At the same time your readers expect a great story rich in detail and emotional tugs. Sometimes when we rush to get the story done, those rich details get left behind as we follow the story outline or what comes next in our head.
- Is it a proactive or reactive scene?
- Who is the main point-of-view character?
- How do they feel, what emotions are running through the POV character?
- Have you covered at least three of the five senses?
- What’s the setting? Have you given the reader a feel for the surroundings?
- Is the pacing balanced? Dialogue, Action, Narrative.
Next, Consider where your scene is in the overall story. Then, examine the elements of the scene and how it fits in the overall story line. If it doesn’t move the story forward, don’t spend more time editing or adding to the scene. Cut the scene.
Slow Down For Details
Read through the scene so you can address all the scene elements. Once you have added what you think is appropriate, the last step is to check for balance within the scene.
- If the story is moving slowly, add dialogue to speed it up.
- Use narrative of dialogue or a combination of the two to add character background. Be certain to refrain from information dump. Add a piece or two at a time.
- If the scene is mostly dialogue intersperse some action or narrative, or both.
- Use dialogue to get a character out of his or her head.
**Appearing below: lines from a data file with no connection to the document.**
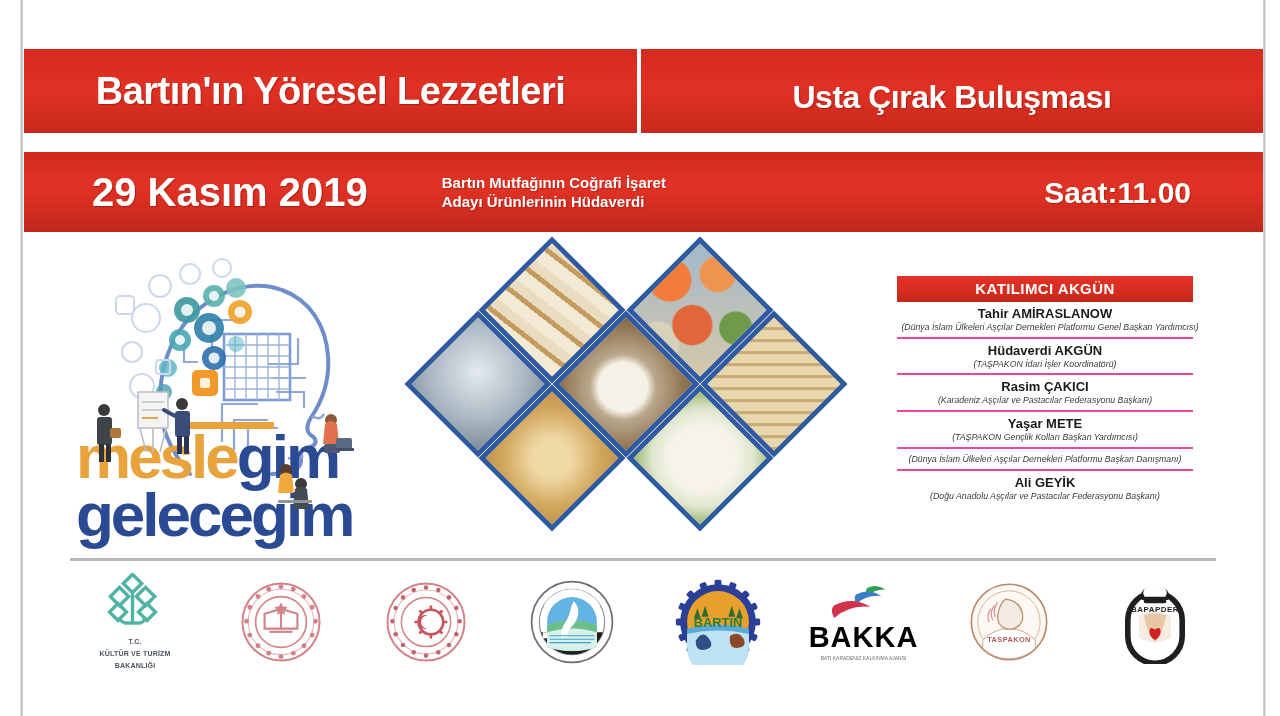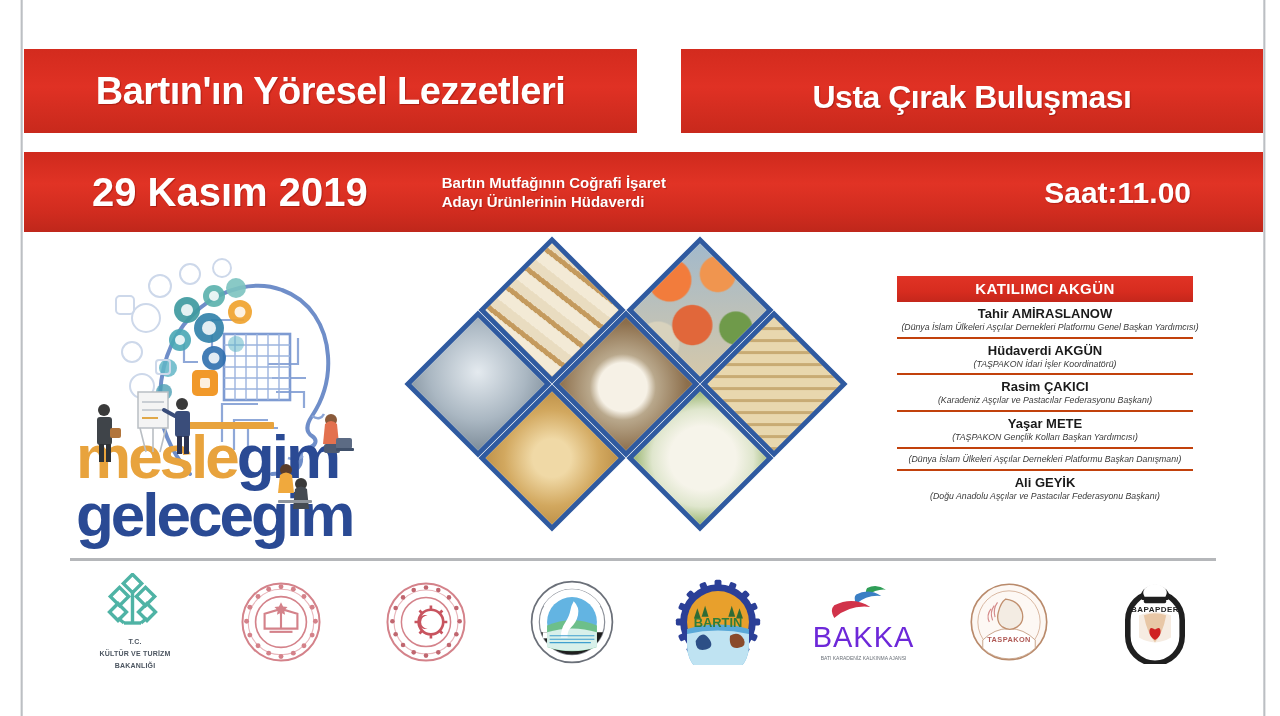"Bartın'ın Yöresel Lezzetleri" .banner-titles { gap: 20px -> none }
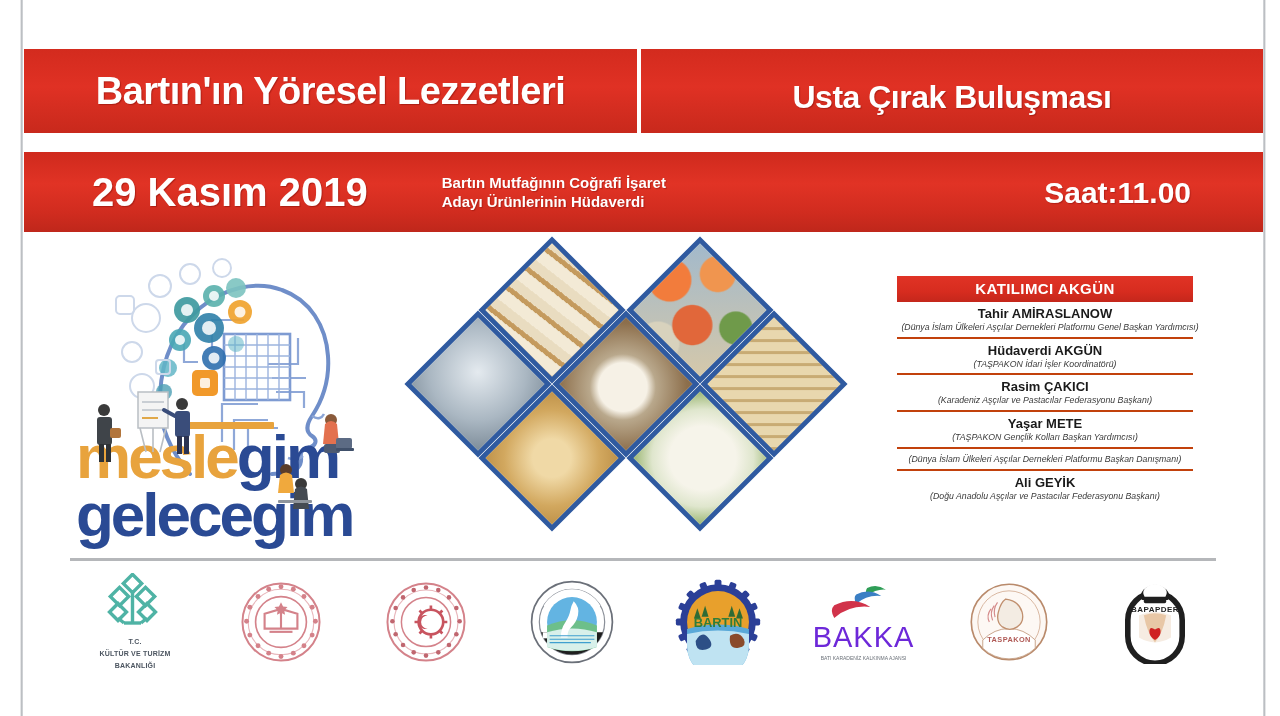"Tahir AMİRASLANOW" .chef { border-bottom: 2px solid #c2410c -> 2px solid #ec4899 }
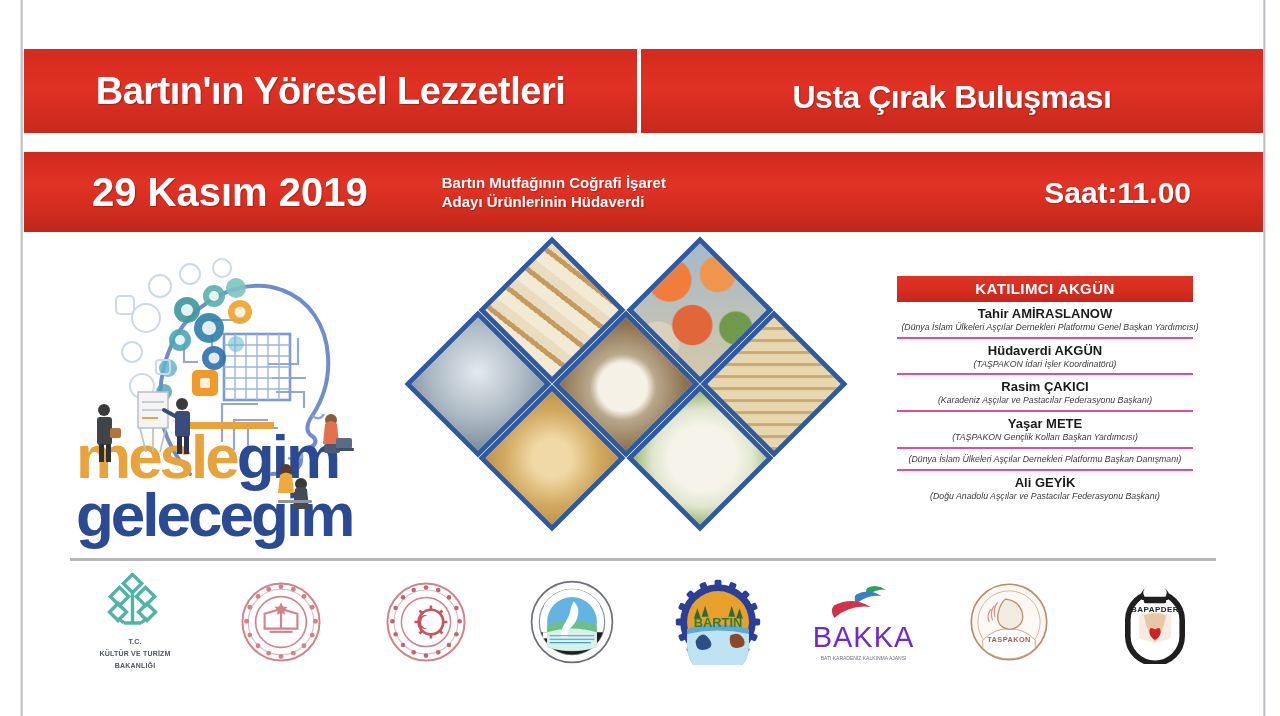"BAKKA" .bakka-word { color: #6d28d9 -> #000000; font-weight: normal -> bold }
- If the scene is top heavy in one scene element--narrative, dialogue, action--balance it out by adding the other two elements
A Better Story Equals More Sales
Your readers may not know why a scene bothers them or slows them down or makes them stop reading, but the effect of missing details can lose readers. Taking the time to go through scene by scene will enliven your story and keep readers turning the pages.